WHAT TO DO –
Keep to one stretch of the data below, the lines from the one with "- Although i'm" up to and including the one with "the installation steps.", and return that stretch exactly.

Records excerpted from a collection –
++++++++++
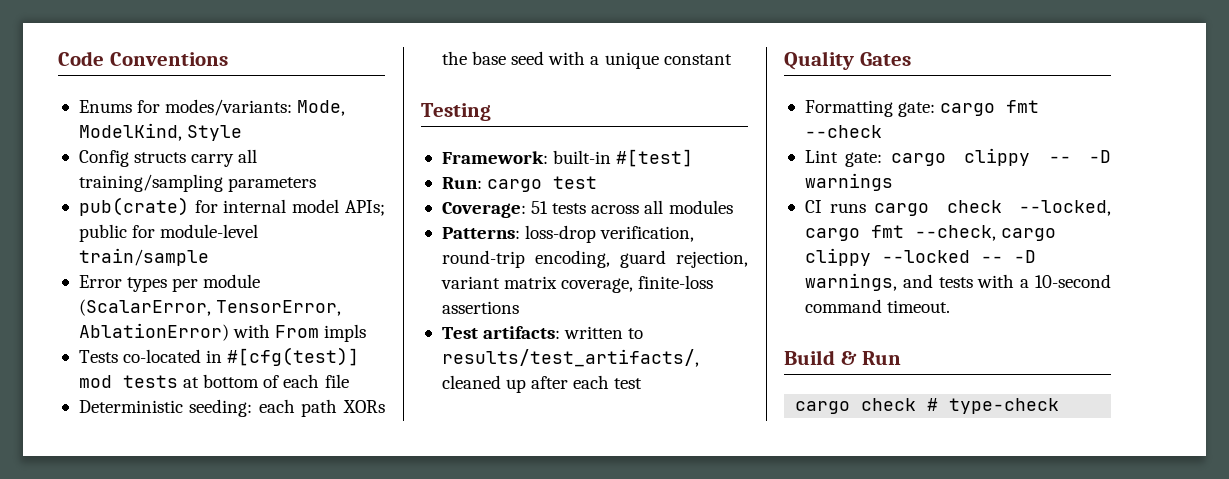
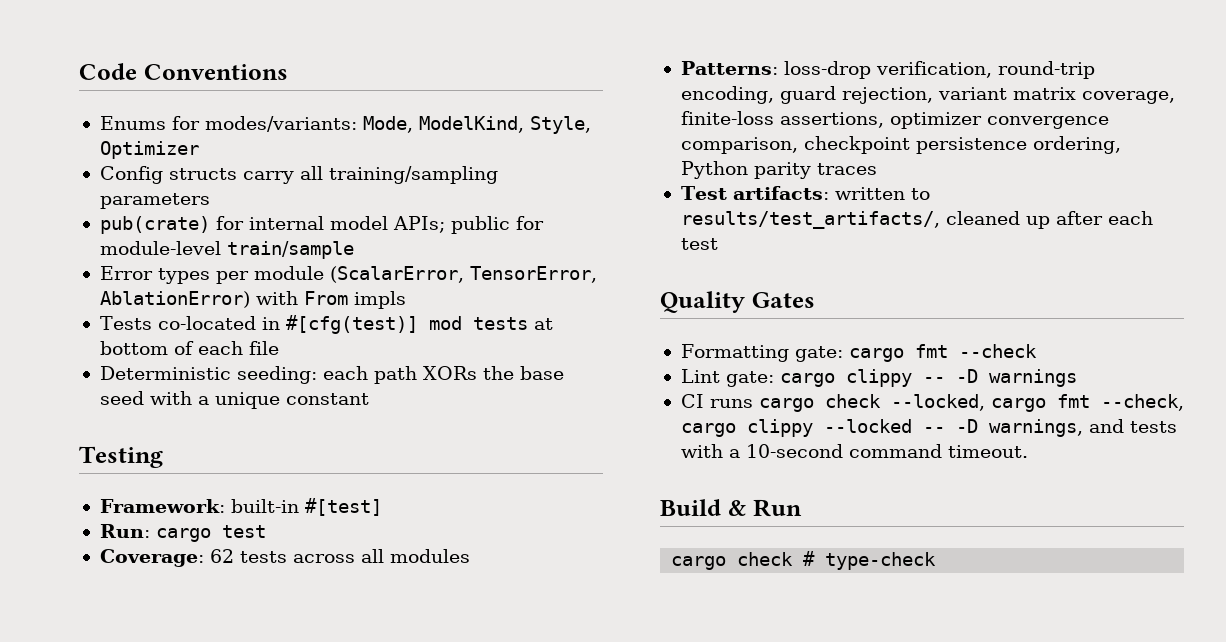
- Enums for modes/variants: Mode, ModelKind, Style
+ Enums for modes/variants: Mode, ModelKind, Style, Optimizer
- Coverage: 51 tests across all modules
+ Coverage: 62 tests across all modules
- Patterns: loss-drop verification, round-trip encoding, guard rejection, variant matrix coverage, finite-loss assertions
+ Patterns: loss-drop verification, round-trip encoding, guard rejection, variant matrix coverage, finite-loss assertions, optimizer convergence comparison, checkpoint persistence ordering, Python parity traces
++++++++++
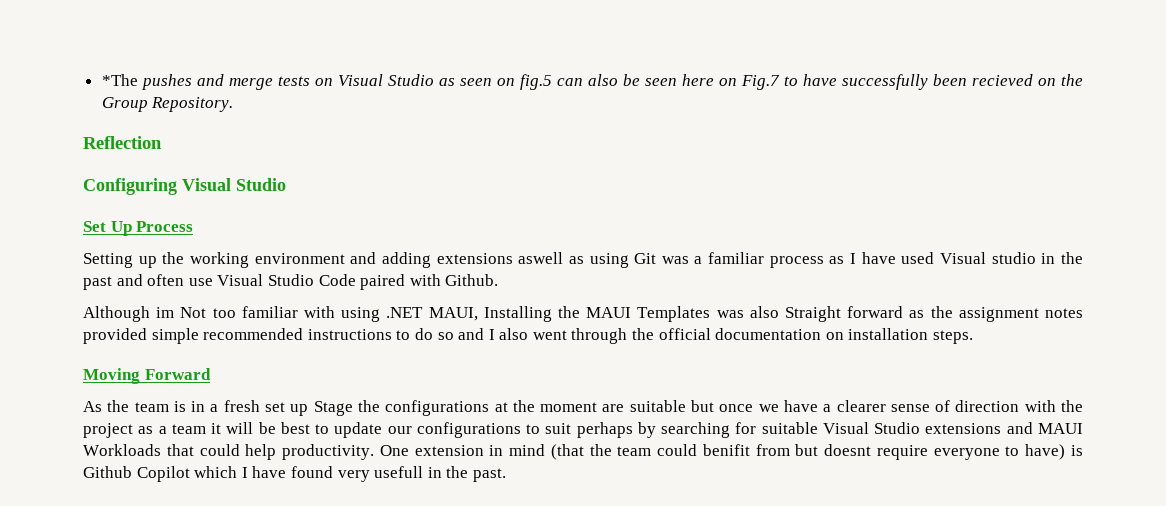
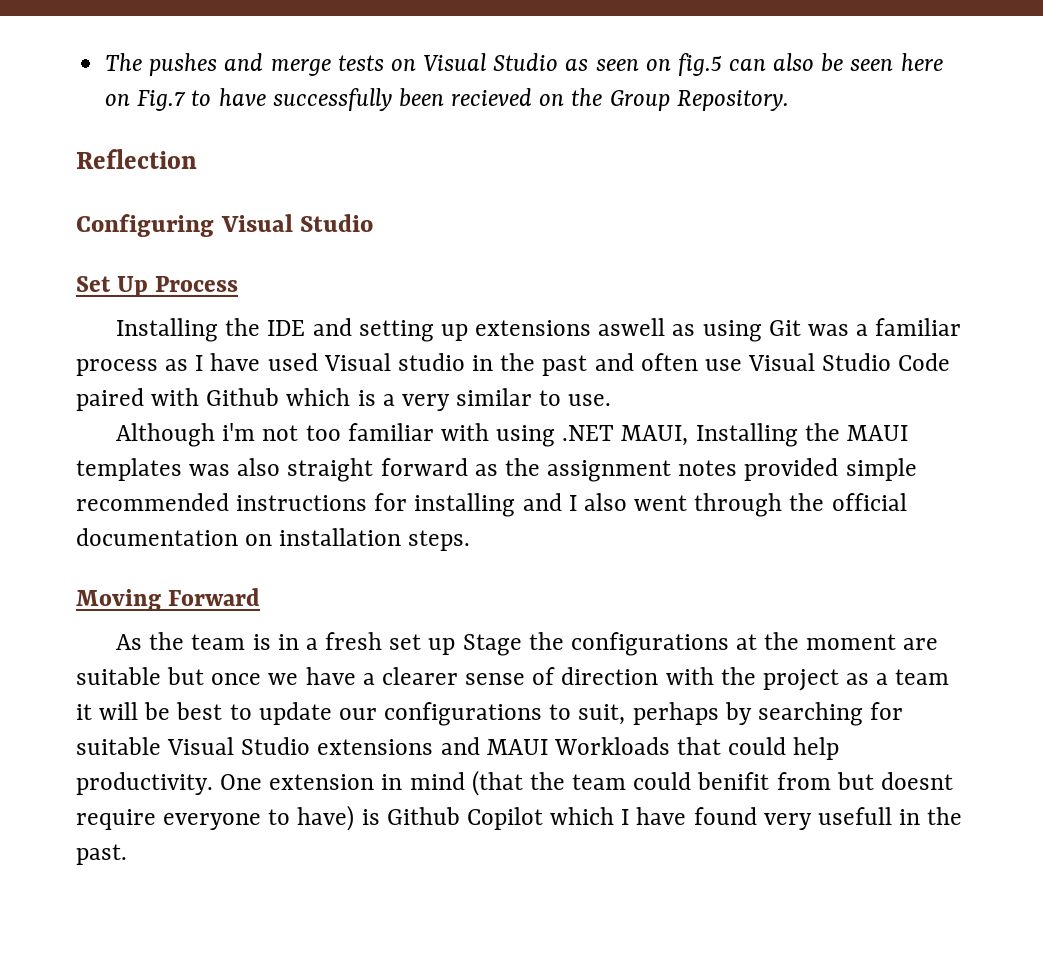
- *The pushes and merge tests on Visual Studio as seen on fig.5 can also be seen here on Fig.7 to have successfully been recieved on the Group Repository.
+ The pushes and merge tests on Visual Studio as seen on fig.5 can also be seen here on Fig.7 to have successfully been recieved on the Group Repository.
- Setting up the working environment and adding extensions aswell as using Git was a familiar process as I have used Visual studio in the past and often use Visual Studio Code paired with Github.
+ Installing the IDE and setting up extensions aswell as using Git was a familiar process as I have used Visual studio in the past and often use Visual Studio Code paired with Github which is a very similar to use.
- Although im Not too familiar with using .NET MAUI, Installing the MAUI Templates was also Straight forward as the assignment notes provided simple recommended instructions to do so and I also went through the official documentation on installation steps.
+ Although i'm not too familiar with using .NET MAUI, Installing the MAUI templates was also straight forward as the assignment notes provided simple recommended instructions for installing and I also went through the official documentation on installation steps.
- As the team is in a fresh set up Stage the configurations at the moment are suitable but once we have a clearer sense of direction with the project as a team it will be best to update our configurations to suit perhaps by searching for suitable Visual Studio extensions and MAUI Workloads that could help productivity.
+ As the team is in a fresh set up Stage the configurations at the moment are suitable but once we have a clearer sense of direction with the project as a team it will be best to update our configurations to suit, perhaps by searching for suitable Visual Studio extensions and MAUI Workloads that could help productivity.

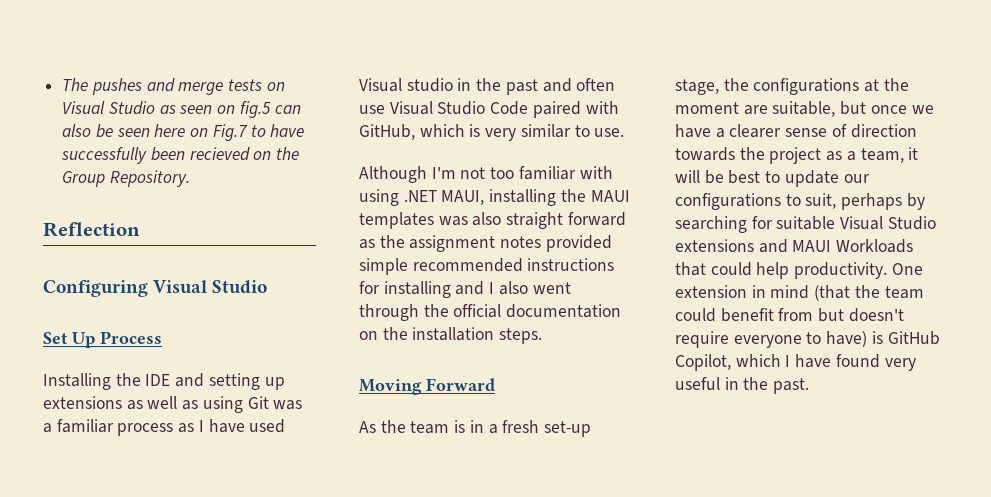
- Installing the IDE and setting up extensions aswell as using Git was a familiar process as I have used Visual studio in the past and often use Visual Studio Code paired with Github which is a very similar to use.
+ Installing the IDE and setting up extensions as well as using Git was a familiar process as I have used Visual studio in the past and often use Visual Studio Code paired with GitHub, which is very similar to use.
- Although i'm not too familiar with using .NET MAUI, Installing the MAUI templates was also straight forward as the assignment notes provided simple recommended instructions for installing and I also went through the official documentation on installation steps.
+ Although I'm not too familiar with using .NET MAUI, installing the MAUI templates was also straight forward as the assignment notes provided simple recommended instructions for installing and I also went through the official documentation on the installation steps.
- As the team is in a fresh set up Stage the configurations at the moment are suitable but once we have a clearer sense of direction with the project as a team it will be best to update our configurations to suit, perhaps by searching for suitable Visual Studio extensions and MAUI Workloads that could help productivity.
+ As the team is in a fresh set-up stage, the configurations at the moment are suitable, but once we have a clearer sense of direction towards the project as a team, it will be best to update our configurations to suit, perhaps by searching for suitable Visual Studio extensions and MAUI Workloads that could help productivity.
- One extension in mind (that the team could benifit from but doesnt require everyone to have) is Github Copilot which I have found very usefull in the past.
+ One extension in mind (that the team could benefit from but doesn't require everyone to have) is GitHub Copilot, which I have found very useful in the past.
++++++++++
RESULT BELOW –
- Although i'm not too familiar with using .NET MAUI, Installing the MAUI templates was also straight forward as the assignment notes provided simple recommended instructions for installing and I also went through the official documentation on installation steps.
+ Although I'm not too familiar with using .NET MAUI, installing the MAUI templates was also straight forward as the assignment notes provided simple recommended instructions for installing and I also went through the official documentation on the installation steps.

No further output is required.